Exercise goal: Begin at the line below that has "SURFER GIRLS DO" and stop after the line that has "Pleasure Short Sleeve". Please restate only those lines, word for word.

(Revision tracking records)
● ● ●

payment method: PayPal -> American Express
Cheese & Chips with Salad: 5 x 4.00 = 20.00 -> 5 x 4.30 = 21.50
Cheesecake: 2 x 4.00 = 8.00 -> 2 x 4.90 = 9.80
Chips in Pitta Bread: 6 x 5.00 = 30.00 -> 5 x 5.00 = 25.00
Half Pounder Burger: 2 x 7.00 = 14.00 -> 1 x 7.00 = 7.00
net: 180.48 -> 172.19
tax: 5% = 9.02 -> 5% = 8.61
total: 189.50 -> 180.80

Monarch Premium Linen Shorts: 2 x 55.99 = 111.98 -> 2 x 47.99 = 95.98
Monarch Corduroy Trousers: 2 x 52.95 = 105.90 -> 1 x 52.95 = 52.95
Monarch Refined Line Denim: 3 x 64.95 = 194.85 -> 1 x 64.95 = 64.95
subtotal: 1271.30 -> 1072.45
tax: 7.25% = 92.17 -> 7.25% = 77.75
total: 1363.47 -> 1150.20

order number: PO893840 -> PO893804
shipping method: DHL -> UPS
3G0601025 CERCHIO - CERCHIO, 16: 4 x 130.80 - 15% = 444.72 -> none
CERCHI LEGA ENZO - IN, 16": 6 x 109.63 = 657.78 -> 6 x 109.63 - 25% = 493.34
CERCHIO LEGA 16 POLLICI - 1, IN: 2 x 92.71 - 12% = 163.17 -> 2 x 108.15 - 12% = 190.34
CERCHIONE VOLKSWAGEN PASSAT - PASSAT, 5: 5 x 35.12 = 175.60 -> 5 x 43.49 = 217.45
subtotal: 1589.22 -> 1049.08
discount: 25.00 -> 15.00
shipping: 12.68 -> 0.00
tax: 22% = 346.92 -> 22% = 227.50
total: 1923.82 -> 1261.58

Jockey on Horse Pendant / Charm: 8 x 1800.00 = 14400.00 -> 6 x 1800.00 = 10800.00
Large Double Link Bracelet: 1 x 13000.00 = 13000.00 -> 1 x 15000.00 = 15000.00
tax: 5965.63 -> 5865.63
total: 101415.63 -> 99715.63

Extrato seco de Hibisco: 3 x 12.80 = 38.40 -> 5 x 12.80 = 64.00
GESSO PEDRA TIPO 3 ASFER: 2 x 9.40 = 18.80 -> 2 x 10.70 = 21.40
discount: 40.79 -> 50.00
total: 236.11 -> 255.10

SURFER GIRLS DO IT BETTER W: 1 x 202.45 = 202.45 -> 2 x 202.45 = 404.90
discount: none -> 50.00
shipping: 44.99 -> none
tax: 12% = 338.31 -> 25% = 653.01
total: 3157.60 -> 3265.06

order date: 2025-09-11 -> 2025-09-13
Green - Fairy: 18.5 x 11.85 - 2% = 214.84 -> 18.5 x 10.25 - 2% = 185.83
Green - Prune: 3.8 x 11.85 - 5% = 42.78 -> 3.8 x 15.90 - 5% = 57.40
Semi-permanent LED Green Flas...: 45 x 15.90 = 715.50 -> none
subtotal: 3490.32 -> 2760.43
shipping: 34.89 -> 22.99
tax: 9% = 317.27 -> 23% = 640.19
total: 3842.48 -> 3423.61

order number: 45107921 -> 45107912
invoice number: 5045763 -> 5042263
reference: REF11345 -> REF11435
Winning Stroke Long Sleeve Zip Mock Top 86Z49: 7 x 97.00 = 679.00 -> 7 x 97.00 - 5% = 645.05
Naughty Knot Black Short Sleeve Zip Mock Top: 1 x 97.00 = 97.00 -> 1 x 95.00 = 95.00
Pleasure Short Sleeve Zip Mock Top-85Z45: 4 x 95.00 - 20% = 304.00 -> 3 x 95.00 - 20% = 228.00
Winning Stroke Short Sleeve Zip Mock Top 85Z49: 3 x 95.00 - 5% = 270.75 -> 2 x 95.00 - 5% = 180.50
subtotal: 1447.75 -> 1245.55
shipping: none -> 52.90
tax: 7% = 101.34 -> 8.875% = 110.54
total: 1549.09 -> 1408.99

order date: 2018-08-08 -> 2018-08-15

● ● ●

Your solution:
SURFER GIRLS DO IT BETTER W: 1 x 202.45 = 202.45 -> 2 x 202.45 = 404.90
discount: none -> 50.00
shipping: 44.99 -> none
tax: 12% = 338.31 -> 25% = 653.01
total: 3157.60 -> 3265.06

order date: 2025-09-11 -> 2025-09-13
Green - Fairy: 18.5 x 11.85 - 2% = 214.84 -> 18.5 x 10.25 - 2% = 185.83
Green - Prune: 3.8 x 11.85 - 5% = 42.78 -> 3.8 x 15.90 - 5% = 57.40
Semi-permanent LED Green Flas...: 45 x 15.90 = 715.50 -> none
subtotal: 3490.32 -> 2760.43
shipping: 34.89 -> 22.99
tax: 9% = 317.27 -> 23% = 640.19
total: 3842.48 -> 3423.61

order number: 45107921 -> 45107912
invoice number: 5045763 -> 5042263
reference: REF11345 -> REF11435
Winning Stroke Long Sleeve Zip Mock Top 86Z49: 7 x 97.00 = 679.00 -> 7 x 97.00 - 5% = 645.05
Naughty Knot Black Short Sleeve Zip Mock Top: 1 x 97.00 = 97.00 -> 1 x 95.00 = 95.00
Pleasure Short Sleeve Zip Mock Top-85Z45: 4 x 95.00 - 20% = 304.00 -> 3 x 95.00 - 20% = 228.00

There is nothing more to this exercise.